**Action item:** Every record is to be printed exactly as it appears.

**Extracted data:**
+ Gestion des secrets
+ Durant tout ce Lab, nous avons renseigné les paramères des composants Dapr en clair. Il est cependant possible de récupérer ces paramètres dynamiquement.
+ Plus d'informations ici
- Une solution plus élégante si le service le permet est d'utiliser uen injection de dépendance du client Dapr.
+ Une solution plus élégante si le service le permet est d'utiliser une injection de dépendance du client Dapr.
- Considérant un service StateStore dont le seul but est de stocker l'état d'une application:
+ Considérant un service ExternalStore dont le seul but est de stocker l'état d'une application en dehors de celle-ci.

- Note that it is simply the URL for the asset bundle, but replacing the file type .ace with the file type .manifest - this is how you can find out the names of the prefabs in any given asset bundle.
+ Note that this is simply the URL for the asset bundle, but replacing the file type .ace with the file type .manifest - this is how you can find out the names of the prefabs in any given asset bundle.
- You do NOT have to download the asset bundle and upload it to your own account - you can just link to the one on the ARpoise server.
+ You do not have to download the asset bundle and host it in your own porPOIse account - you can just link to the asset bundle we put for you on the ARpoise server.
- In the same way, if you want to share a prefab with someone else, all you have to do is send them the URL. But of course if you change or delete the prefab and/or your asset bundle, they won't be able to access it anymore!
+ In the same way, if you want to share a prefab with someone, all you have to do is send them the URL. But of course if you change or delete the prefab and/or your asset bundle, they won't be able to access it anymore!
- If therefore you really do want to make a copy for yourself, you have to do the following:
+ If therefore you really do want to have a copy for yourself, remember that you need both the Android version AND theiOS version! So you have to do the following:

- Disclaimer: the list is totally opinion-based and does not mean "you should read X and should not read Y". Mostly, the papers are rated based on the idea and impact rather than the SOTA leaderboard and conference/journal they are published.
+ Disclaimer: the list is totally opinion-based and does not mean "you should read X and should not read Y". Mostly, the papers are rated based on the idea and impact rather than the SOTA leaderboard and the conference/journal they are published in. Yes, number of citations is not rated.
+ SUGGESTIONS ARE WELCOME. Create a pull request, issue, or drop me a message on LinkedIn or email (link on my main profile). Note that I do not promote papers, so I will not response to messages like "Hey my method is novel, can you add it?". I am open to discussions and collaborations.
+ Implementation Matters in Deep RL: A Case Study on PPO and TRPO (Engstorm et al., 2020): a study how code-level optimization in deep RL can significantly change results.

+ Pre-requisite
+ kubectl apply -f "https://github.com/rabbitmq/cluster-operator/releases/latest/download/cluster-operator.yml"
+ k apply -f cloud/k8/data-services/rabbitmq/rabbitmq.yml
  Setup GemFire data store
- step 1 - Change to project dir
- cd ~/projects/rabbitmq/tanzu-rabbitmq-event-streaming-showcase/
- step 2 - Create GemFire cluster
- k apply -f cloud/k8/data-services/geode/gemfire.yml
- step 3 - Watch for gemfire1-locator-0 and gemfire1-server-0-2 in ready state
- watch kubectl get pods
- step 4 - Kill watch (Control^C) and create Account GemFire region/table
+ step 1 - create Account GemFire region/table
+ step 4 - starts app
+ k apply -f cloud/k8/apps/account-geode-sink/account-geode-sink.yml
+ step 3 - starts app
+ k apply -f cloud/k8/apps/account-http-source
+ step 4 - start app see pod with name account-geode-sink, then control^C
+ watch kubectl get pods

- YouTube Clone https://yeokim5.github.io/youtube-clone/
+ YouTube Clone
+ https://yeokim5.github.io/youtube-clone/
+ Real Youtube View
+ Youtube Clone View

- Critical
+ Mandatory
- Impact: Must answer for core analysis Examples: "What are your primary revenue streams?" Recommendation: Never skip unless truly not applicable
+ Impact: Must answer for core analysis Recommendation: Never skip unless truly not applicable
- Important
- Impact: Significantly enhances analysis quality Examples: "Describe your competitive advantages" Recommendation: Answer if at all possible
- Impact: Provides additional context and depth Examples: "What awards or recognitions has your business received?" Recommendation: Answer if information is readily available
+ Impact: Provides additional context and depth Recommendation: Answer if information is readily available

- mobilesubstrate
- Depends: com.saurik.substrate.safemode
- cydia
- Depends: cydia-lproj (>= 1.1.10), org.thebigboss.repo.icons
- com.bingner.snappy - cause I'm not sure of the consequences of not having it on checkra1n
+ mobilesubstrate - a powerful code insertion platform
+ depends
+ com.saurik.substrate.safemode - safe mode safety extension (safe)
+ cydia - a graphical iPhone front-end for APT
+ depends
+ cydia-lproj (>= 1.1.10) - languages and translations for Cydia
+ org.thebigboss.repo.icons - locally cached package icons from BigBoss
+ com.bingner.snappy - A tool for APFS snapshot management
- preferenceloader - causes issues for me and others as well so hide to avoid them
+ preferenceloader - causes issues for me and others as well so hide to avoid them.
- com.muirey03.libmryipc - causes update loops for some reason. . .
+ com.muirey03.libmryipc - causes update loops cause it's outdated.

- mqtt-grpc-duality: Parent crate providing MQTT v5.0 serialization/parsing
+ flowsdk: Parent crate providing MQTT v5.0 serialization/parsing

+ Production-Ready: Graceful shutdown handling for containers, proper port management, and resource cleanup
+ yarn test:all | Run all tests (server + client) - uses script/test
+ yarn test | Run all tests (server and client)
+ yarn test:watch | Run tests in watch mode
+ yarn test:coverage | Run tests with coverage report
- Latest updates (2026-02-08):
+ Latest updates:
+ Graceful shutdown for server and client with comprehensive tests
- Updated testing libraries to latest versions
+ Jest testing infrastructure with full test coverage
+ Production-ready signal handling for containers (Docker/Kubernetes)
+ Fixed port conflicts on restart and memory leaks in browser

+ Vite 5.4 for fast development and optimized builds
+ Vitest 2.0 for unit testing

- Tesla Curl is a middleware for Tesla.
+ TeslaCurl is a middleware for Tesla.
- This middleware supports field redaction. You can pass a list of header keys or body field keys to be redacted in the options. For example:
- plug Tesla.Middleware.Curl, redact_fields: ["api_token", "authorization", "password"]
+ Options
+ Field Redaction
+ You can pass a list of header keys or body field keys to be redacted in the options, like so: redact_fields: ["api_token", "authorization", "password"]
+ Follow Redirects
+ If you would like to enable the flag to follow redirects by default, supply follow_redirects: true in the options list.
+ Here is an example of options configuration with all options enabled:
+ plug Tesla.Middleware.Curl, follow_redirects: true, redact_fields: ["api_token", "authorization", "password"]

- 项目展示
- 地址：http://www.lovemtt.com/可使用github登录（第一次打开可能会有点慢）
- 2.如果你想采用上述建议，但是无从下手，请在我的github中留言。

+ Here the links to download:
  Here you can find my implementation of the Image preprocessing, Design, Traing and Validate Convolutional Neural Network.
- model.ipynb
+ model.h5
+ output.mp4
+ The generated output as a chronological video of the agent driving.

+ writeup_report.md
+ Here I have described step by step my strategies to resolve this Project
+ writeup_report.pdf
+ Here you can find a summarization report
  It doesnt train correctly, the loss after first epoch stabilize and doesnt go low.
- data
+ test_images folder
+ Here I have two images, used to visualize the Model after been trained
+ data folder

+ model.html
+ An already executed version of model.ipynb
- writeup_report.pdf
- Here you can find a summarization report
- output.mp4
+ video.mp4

**Response to this exercise:**
+ Gestion des secrets
+ Durant tout ce Lab, nous avons renseigné les paramères des composants Dapr en clair. Il est cependant possible de récupérer ces paramètres dynamiquement.
+ Plus d'informations ici
- Une solution plus élégante si le service le permet est d'utiliser uen injection de dépendance du client Dapr.
+ Une solution plus élégante si le service le permet est d'utiliser une injection de dépendance du client Dapr.
- Considérant un service StateStore dont le seul but est de stocker l'état d'une application:
+ Considérant un service ExternalStore dont le seul but est de stocker l'état d'une application en dehors de celle-ci.

- Note that it is simply the URL for the asset bundle, but replacing the file type .ace with the file type .manifest - this is how you can find out the names of the prefabs in any given asset bundle.
+ Note that this is simply the URL for the asset bundle, but replacing the file type .ace with the file type .manifest - this is how you can find out the names of the prefabs in any given asset bundle.
- You do NOT have to download the asset bundle and upload it to your own account - you can just link to the one on the ARpoise server.
+ You do not have to download the asset bundle and host it in your own porPOIse account - you can just link to the asset bundle we put for you on the ARpoise server.
- In the same way, if you want to share a prefab with someone else, all you have to do is send them the URL. But of course if you change or delete the prefab and/or your asset bundle, they won't be able to access it anymore!
+ In the same way, if you want to share a prefab with someone, all you have to do is send them the URL. But of course if you change or delete the prefab and/or your asset bundle, they won't be able to access it anymore!
- If therefore you really do want to make a copy for yourself, you have to do the following:
+ If therefore you really do want to have a copy for yourself, remember that you need both the Android version AND theiOS version! So you have to do the following:

- Disclaimer: the list is totally opinion-based and does not mean "you should read X and should not read Y". Mostly, the papers are rated based on the idea and impact rather than the SOTA leaderboard and conference/journal they are published.
+ Disclaimer: the list is totally opinion-based and does not mean "you should read X and should not read Y". Mostly, the papers are rated based on the idea and impact rather than the SOTA leaderboard and the conference/journal they are published in. Yes, number of citations is not rated.
+ SUGGESTIONS ARE WELCOME. Create a pull request, issue, or drop me a message on LinkedIn or email (link on my main profile). Note that I do not promote papers, so I will not response to messages like "Hey my method is novel, can you add it?". I am open to discussions and collaborations.
+ Implementation Matters in Deep RL: A Case Study on PPO and TRPO (Engstorm et al., 2020): a study how code-level optimization in deep RL can significantly change results.

+ Pre-requisite
+ kubectl apply -f "https://github.com/rabbitmq/cluster-operator/releases/latest/download/cluster-operator.yml"
+ k apply -f cloud/k8/data-services/rabbitmq/rabbitmq.yml
  Setup GemFire data store
- step 1 - Change to project dir
- cd ~/projects/rabbitmq/tanzu-rabbitmq-event-streaming-showcase/
- step 2 - Create GemFire cluster
- k apply -f cloud/k8/data-services/geode/gemfire.yml
- step 3 - Watch for gemfire1-locator-0 and gemfire1-server-0-2 in ready state
- watch kubectl get pods
- step 4 - Kill watch (Control^C) and create Account GemFire region/table
+ step 1 - create Account GemFire region/table
+ step 4 - starts app
+ k apply -f cloud/k8/apps/account-geode-sink/account-geode-sink.yml
+ step 3 - starts app
+ k apply -f cloud/k8/apps/account-http-source
+ step 4 - start app see pod with name account-geode-sink, then control^C
+ watch kubectl get pods

- YouTube Clone https://yeokim5.github.io/youtube-clone/
+ YouTube Clone
+ https://yeokim5.github.io/youtube-clone/
+ Real Youtube View
+ Youtube Clone View

- Critical
+ Mandatory
- Impact: Must answer for core analysis Examples: "What are your primary revenue streams?" Recommendation: Never skip unless truly not applicable
+ Impact: Must answer for core analysis Recommendation: Never skip unless truly not applicable
- Important
- Impact: Significantly enhances analysis quality Examples: "Describe your competitive advantages" Recommendation: Answer if at all possible
- Impact: Provides additional context and depth Examples: "What awards or recognitions has your business received?" Recommendation: Answer if information is readily available
+ Impact: Provides additional context and depth Recommendation: Answer if information is readily available

- mobilesubstrate
- Depends: com.saurik.substrate.safemode
- cydia
- Depends: cydia-lproj (>= 1.1.10), org.thebigboss.repo.icons
- com.bingner.snappy - cause I'm not sure of the consequences of not having it on checkra1n
+ mobilesubstrate - a powerful code insertion platform
+ depends
+ com.saurik.substrate.safemode - safe mode safety extension (safe)
+ cydia - a graphical iPhone front-end for APT
+ depends
+ cydia-lproj (>= 1.1.10) - languages and translations for Cydia
+ org.thebigboss.repo.icons - locally cached package icons from BigBoss
+ com.bingner.snappy - A tool for APFS snapshot management
- preferenceloader - causes issues for me and others as well so hide to avoid them
+ preferenceloader - causes issues for me and others as well so hide to avoid them.
- com.muirey03.libmryipc - causes update loops for some reason. . .
+ com.muirey03.libmryipc - causes update loops cause it's outdated.

- mqtt-grpc-duality: Parent crate providing MQTT v5.0 serialization/parsing
+ flowsdk: Parent crate providing MQTT v5.0 serialization/parsing

+ Production-Ready: Graceful shutdown handling for containers, proper port management, and resource cleanup
+ yarn test:all | Run all tests (server + client) - uses script/test
+ yarn test | Run all tests (server and client)
+ yarn test:watch | Run tests in watch mode
+ yarn test:coverage | Run tests with coverage report
- Latest updates (2026-02-08):
+ Latest updates:
+ Graceful shutdown for server and client with comprehensive tests
- Updated testing libraries to latest versions
+ Jest testing infrastructure with full test coverage
+ Production-ready signal handling for containers (Docker/Kubernetes)
+ Fixed port conflicts on restart and memory leaks in browser

+ Vite 5.4 for fast development and optimized builds
+ Vitest 2.0 for unit testing

- Tesla Curl is a middleware for Tesla.
+ TeslaCurl is a middleware for Tesla.
- This middleware supports field redaction. You can pass a list of header keys or body field keys to be redacted in the options. For example:
- plug Tesla.Middleware.Curl, redact_fields: ["api_token", "authorization", "password"]
+ Options
+ Field Redaction
+ You can pass a list of header keys or body field keys to be redacted in the options, like so: redact_fields: ["api_token", "authorization", "password"]
+ Follow Redirects
+ If you would like to enable the flag to follow redirects by default, supply follow_redirects: true in the options list.
+ Here is an example of options configuration with all options enabled:
+ plug Tesla.Middleware.Curl, follow_redirects: true, redact_fields: ["api_token", "authorization", "password"]

- 项目展示
- 地址：http://www.lovemtt.com/可使用github登录（第一次打开可能会有点慢）
- 2.如果你想采用上述建议，但是无从下手，请在我的github中留言。

+ Here the links to download:
  Here you can find my implementation of the Image preprocessing, Design, Traing and Validate Convolutional Neural Network.
- model.ipynb
+ model.h5
+ output.mp4
+ The generated output as a chronological video of the agent driving.

+ writeup_report.md
+ Here I have described step by step my strategies to resolve this Project
+ writeup_report.pdf
+ Here you can find a summarization report
  It doesnt train correctly, the loss after first epoch stabilize and doesnt go low.
- data
+ test_images folder
+ Here I have two images, used to visualize the Model after been trained
+ data folder

+ model.html
+ An already executed version of model.ipynb
- writeup_report.pdf
- Here you can find a summarization report
- output.mp4
+ video.mp4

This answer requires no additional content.